(Before-and-after page screenshots)
*** Block opens ***
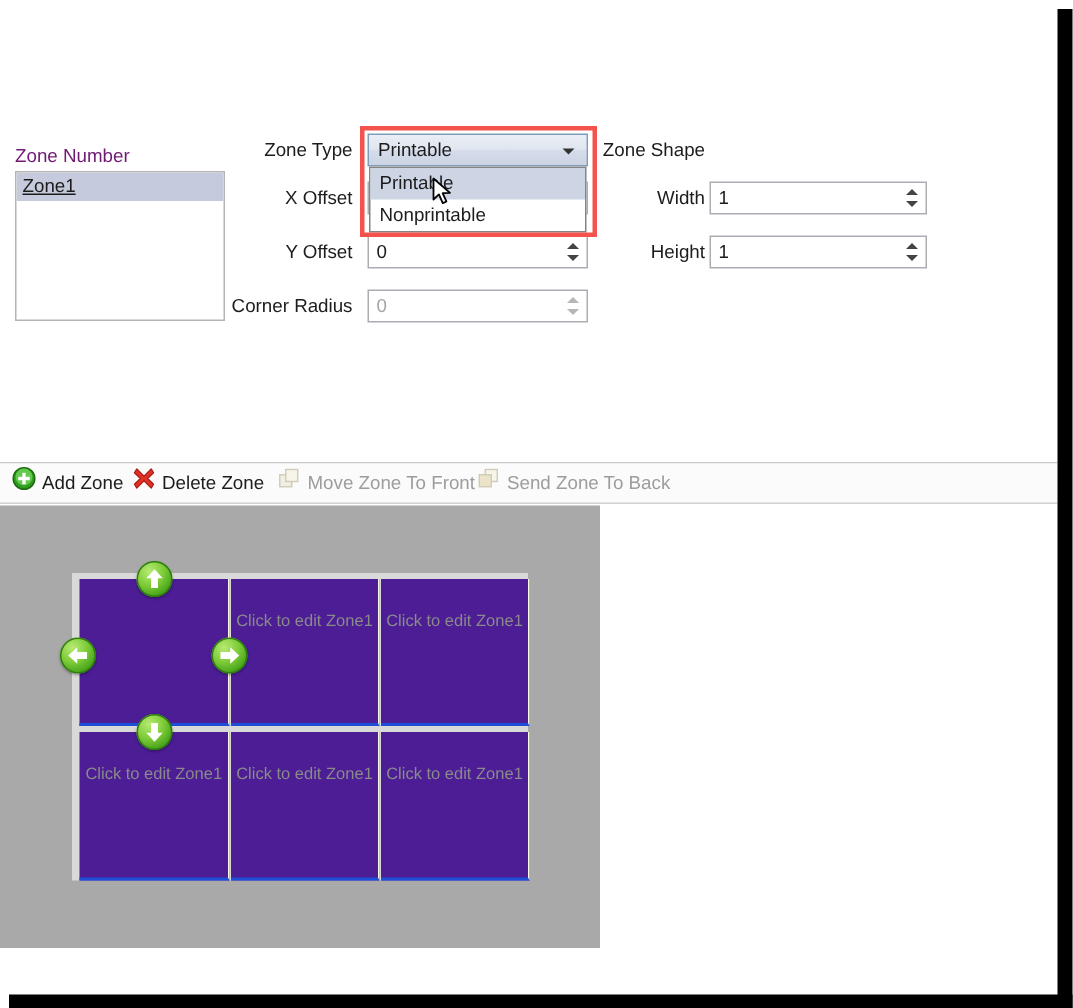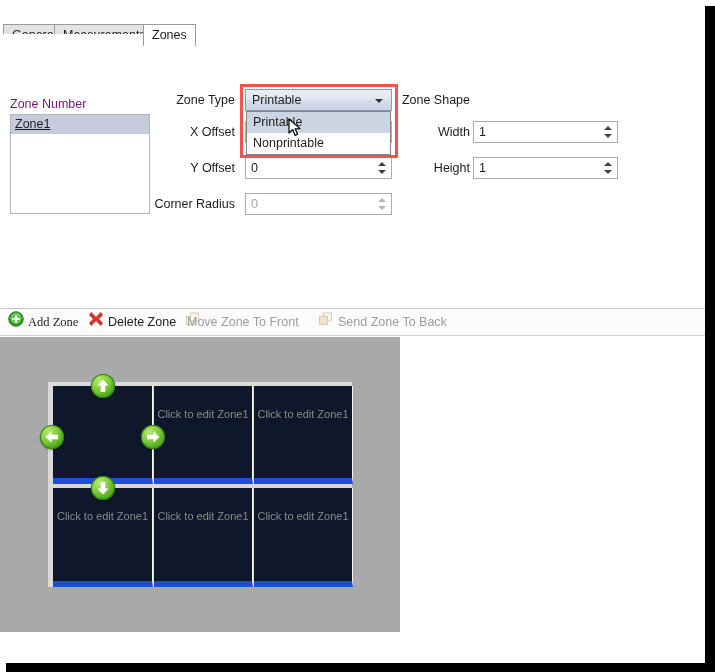--- a/index.html
+++ b/index.html
@@ -320,19 +320,6 @@
 
 <div id="app-window">
 
-  <div id="tabstrip">
-    <div class="tab" style="left:3px;">
-      <span>General</span>
-    </div>
-    <div class="tab" style="left:54px;">
-      <span>Measurements</span>
-    </div>
-    <div class="tab selected" style="left:143px;">
-      <span>Zones</span>
-    </div>
-    <div class="tab-underline"></div>
-    <div style="position:absolute;left:144px;top:32px;width:38px;height:2px;background:#ffffff;z-index:5;"></div>
-  </div>
 
   <div id="body-pane">
 

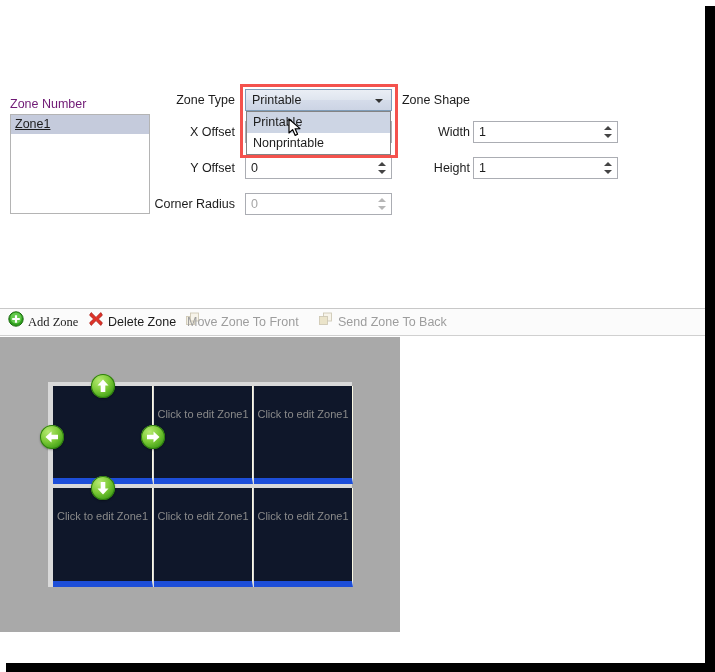--- a/index.html
+++ b/index.html
@@ -404,7 +404,7 @@
         <path d="M6.9,4.2 h2.2 v2.7 h2.7 v2.2 h-2.7 v2.7 h-2.2 v-2.7 h-2.7 v-2.2 h2.7 z" fill="#ffffff"></path>
       </svg>
     </span>
-    <span class="tb-item" style="left:28px;font-family:Liberation Serif, serif;">
+    <span class="tb-item" style="left:28px;">
       <span>Add Zone</span>
     </span>
 

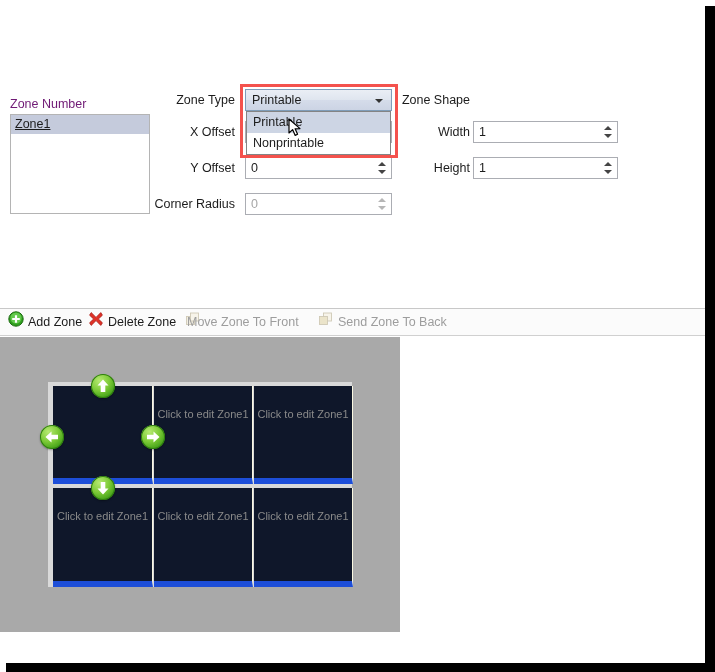--- a/index.html
+++ b/index.html
@@ -423,7 +423,7 @@
         <rect x="5.5" y="2.0" width="8" height="8" fill="#f3ecd6" stroke="#9b8e63" stroke-width="0.9"></rect>
       </svg>
     </span>
-    <span class="tb-item disabled" style="left:187px;">
+    <span class="tb-item disabled" style="left:205px;">
       <span>Move Zone To Front</span>
     </span>
 

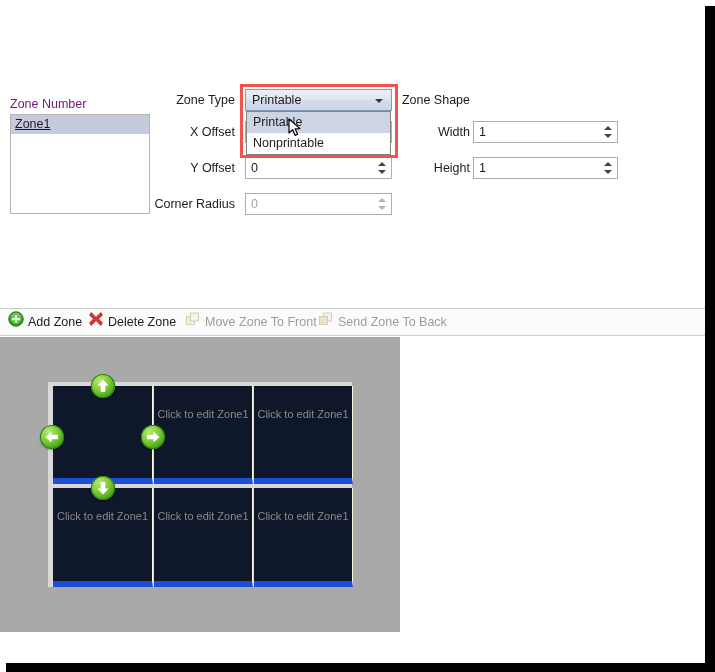--- a/index.html
+++ b/index.html
@@ -286,10 +286,10 @@
   }
   .cell {
     position: absolute;
-    background: #0f172a;
+    background: #4c1d95;
     box-sizing: border-box;
     border-right: 1px solid #faf8e2;
-    border-bottom: 6px solid #1d4ed8;
+    border-bottom: 2px solid #1d4ed8;
   }
   .cell .cell-text {
     position: absolute;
*** Block closes ***
* Requirement:
Drop every image, please, and write out the data above exactly as shown.

* Exercise solution:
--- a/index.html
+++ b/index.html
@@ -320,19 +320,6 @@
 
 <div id="app-window">
 
-  <div id="tabstrip">
-    <div class="tab" style="left:3px;">
-      <span>General</span>
-    </div>
-    <div class="tab" style="left:54px;">
-      <span>Measurements</span>
-    </div>
-    <div class="tab selected" style="left:143px;">
-      <span>Zones</span>
-    </div>
-    <div class="tab-underline"></div>
-    <div style="position:absolute;left:144px;top:32px;width:38px;height:2px;background:#ffffff;z-index:5;"></div>
-  </div>
 
   <div id="body-pane">
 

--- a/index.html
+++ b/index.html
@@ -404,7 +404,7 @@
         <path d="M6.9,4.2 h2.2 v2.7 h2.7 v2.2 h-2.7 v2.7 h-2.2 v-2.7 h-2.7 v-2.2 h2.7 z" fill="#ffffff"></path>
       </svg>
     </span>
-    <span class="tb-item" style="left:28px;font-family:Liberation Serif, serif;">
+    <span class="tb-item" style="left:28px;">
       <span>Add Zone</span>
     </span>
 

--- a/index.html
+++ b/index.html
@@ -423,7 +423,7 @@
         <rect x="5.5" y="2.0" width="8" height="8" fill="#f3ecd6" stroke="#9b8e63" stroke-width="0.9"></rect>
       </svg>
     </span>
-    <span class="tb-item disabled" style="left:187px;">
+    <span class="tb-item disabled" style="left:205px;">
       <span>Move Zone To Front</span>
     </span>
 

--- a/index.html
+++ b/index.html
@@ -286,10 +286,10 @@
   }
   .cell {
     position: absolute;
-    background: #0f172a;
+    background: #4c1d95;
     box-sizing: border-box;
     border-right: 1px solid #faf8e2;
-    border-bottom: 6px solid #1d4ed8;
+    border-bottom: 2px solid #1d4ed8;
   }
   .cell .cell-text {
     position: absolute;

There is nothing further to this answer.